Source information —

*** Begin section ***

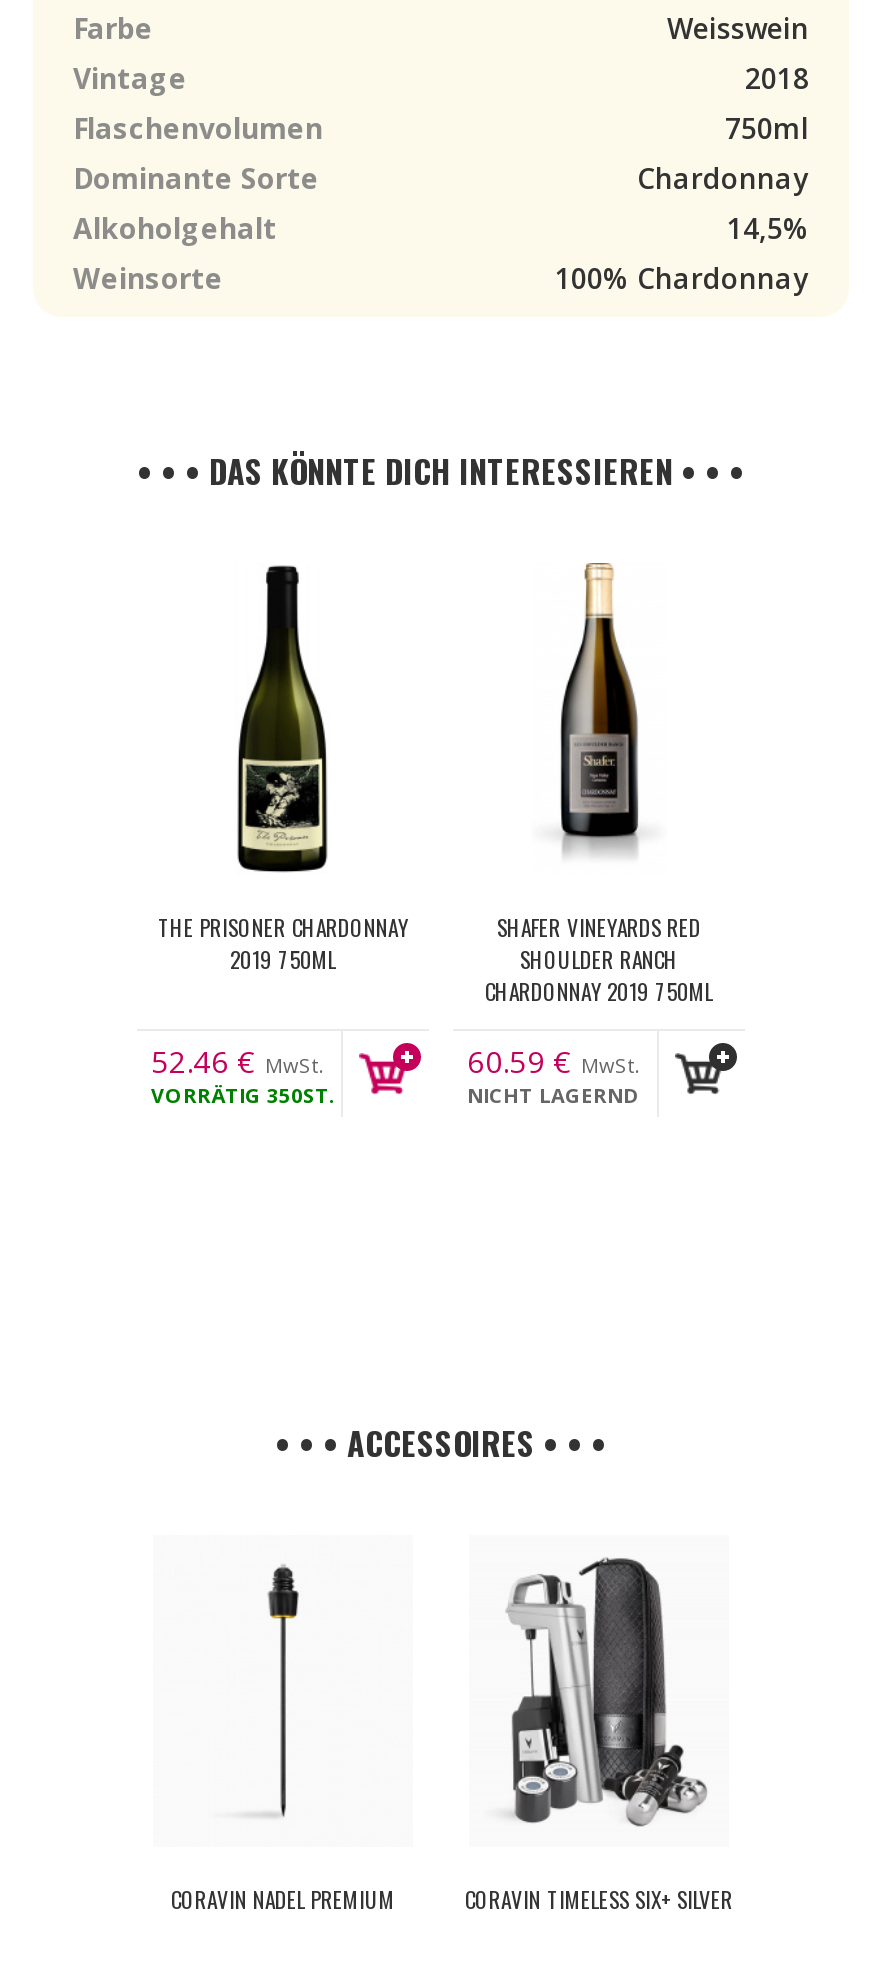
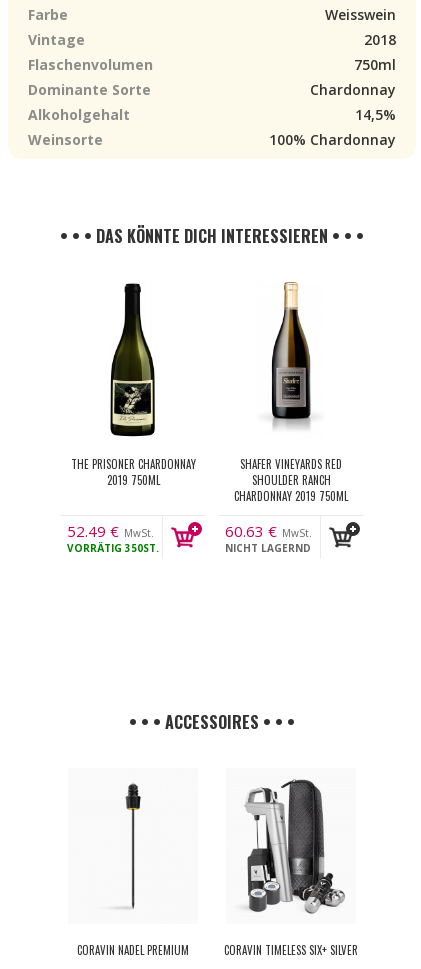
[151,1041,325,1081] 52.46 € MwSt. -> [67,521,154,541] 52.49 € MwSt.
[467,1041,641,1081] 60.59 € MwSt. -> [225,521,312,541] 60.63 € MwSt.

*** End section ***
*** Begin section ***

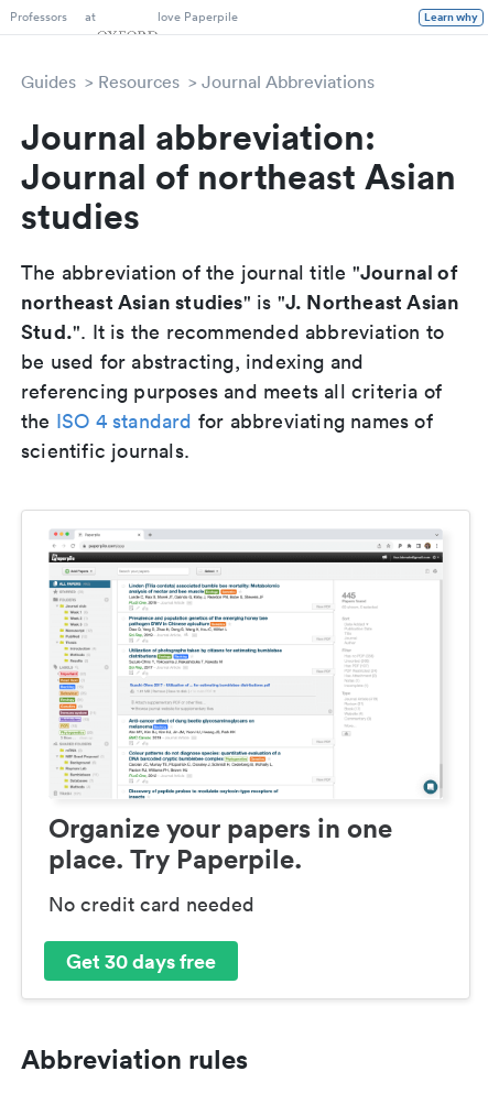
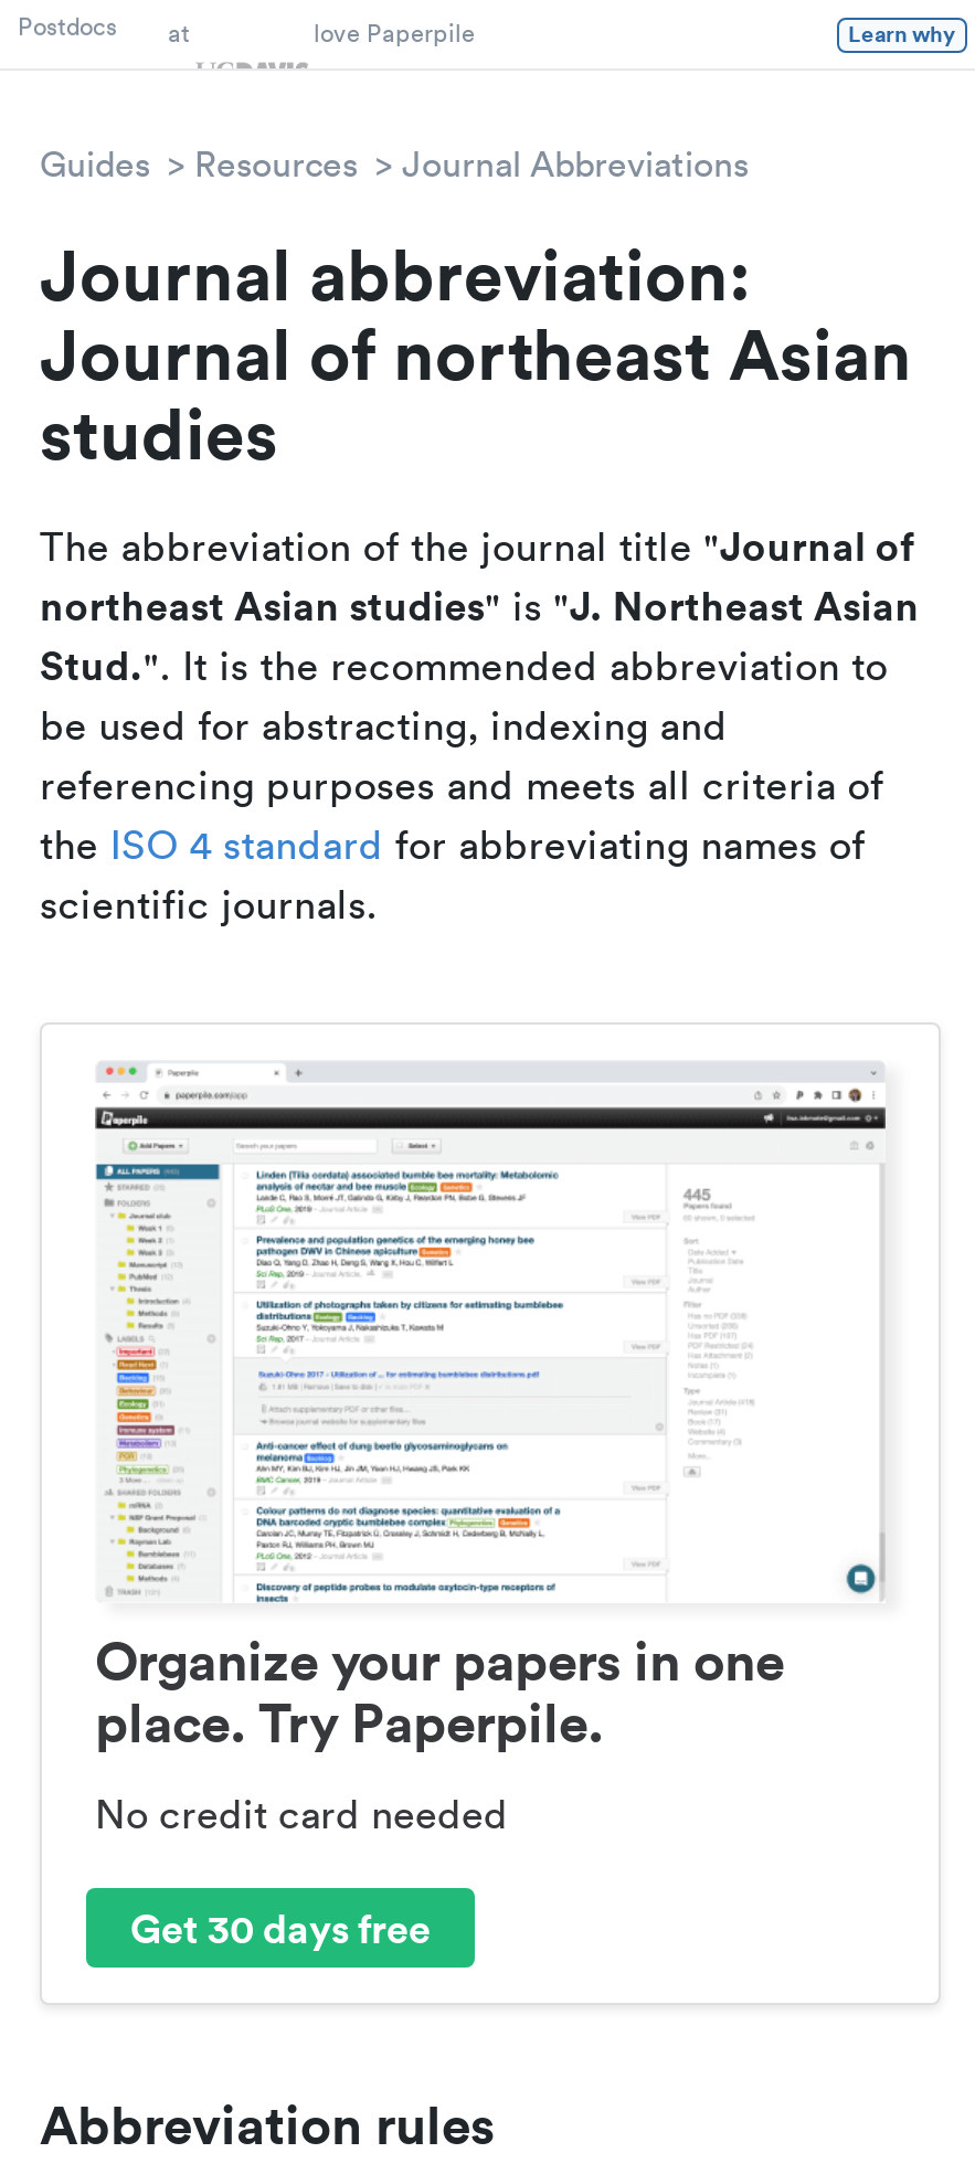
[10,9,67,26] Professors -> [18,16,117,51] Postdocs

*** End section ***
*** Begin section ***

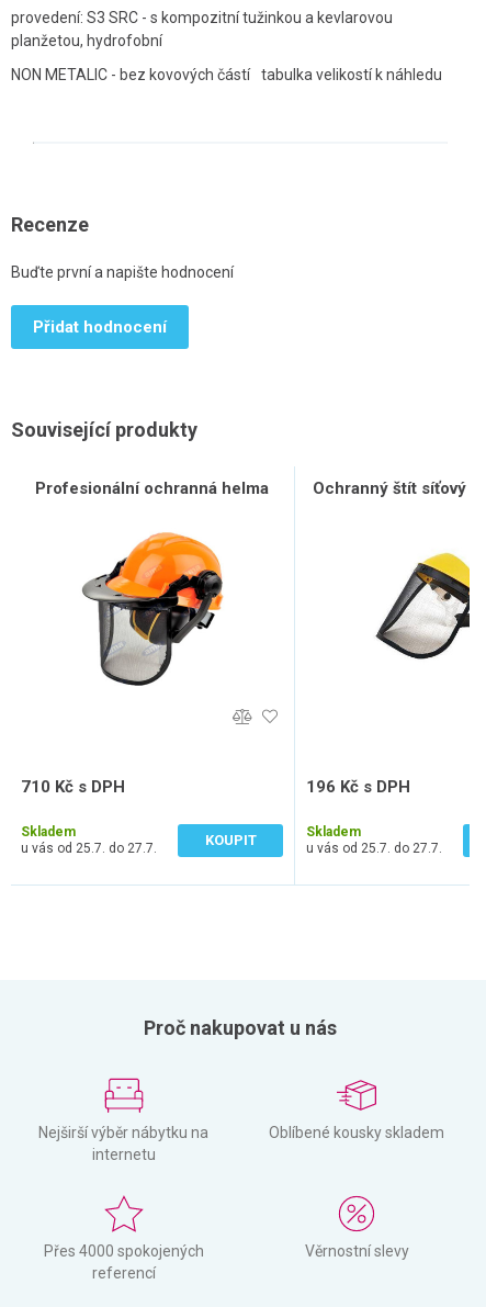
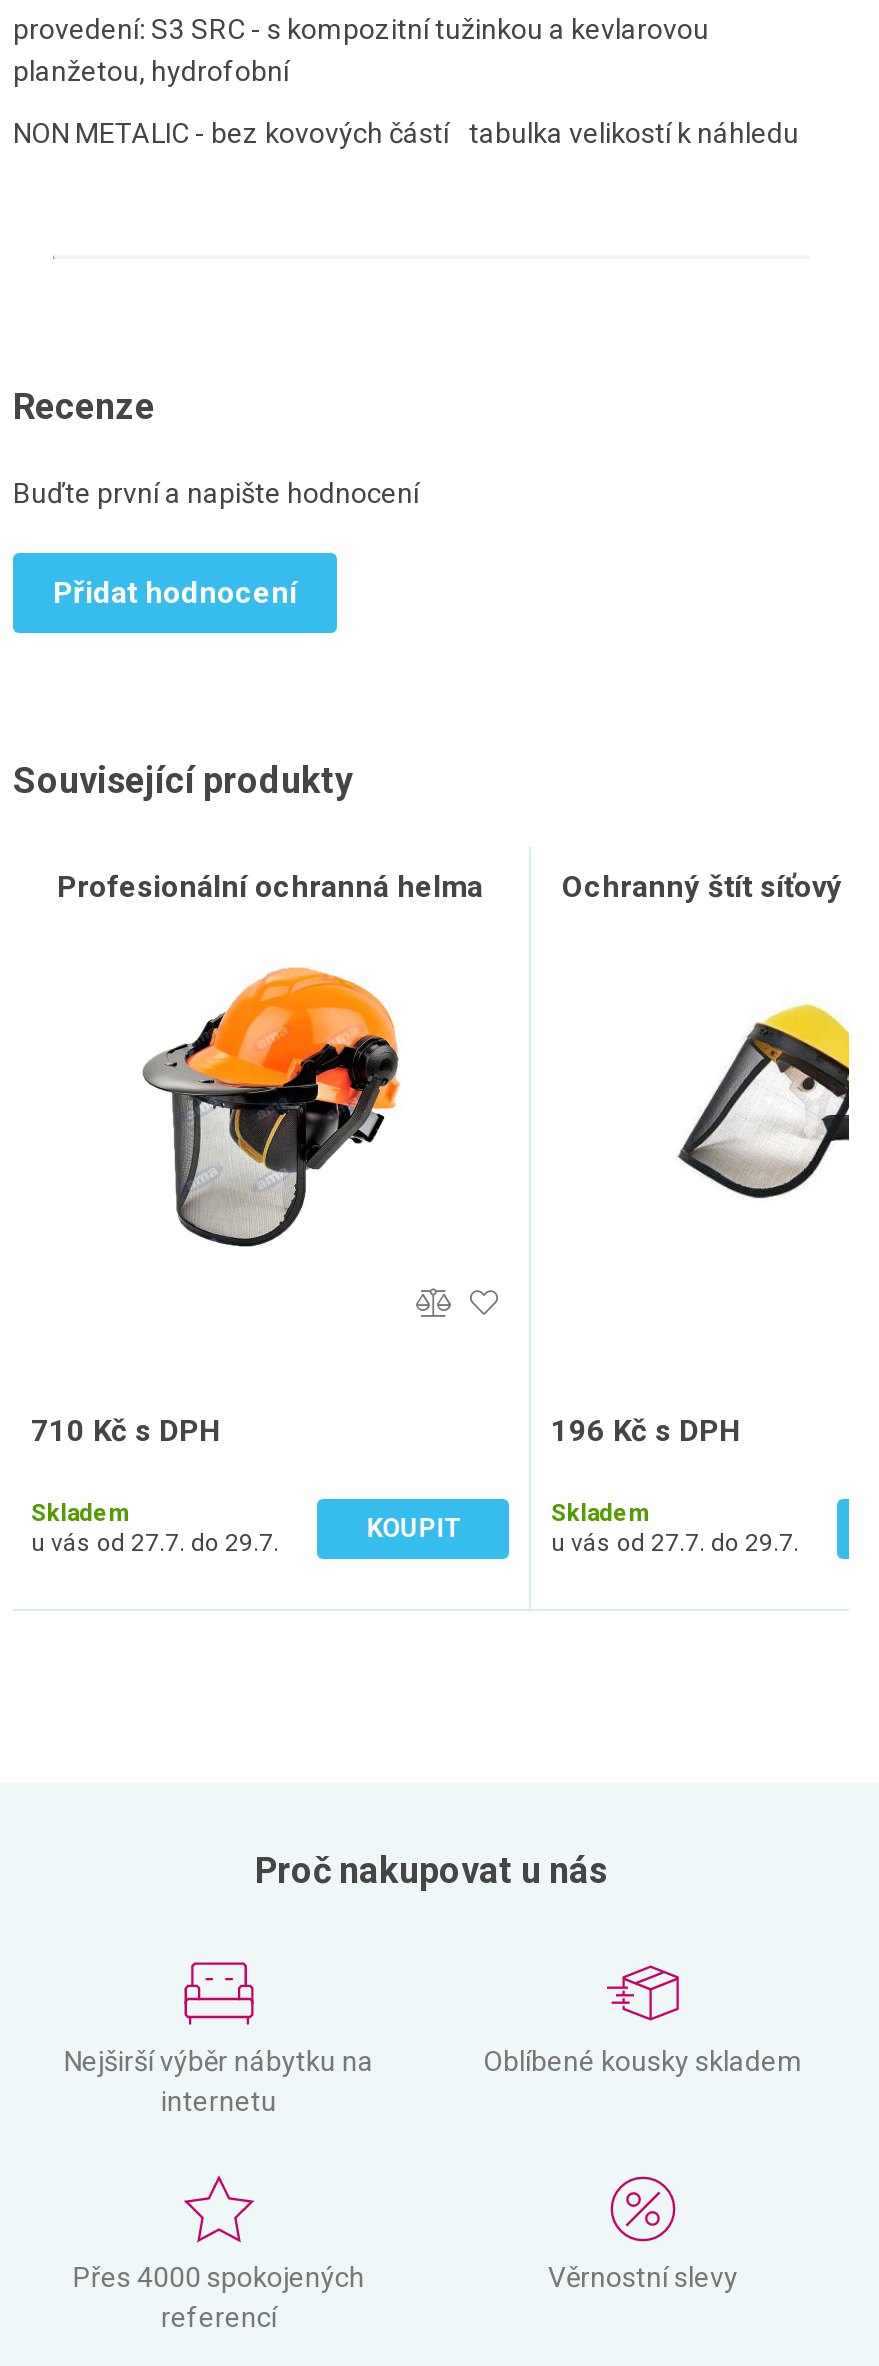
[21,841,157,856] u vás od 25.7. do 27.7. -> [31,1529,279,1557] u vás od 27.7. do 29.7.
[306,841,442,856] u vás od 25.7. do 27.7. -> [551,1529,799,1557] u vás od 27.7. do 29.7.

*** End section ***

Problem requirements —
Go through the lines above. Select every one that has the string "MwSt".

Completed exercise —
[151,1041,325,1081] 52.46 € MwSt. -> [67,521,154,541] 52.49 € MwSt.
[467,1041,641,1081] 60.59 € MwSt. -> [225,521,312,541] 60.63 € MwSt.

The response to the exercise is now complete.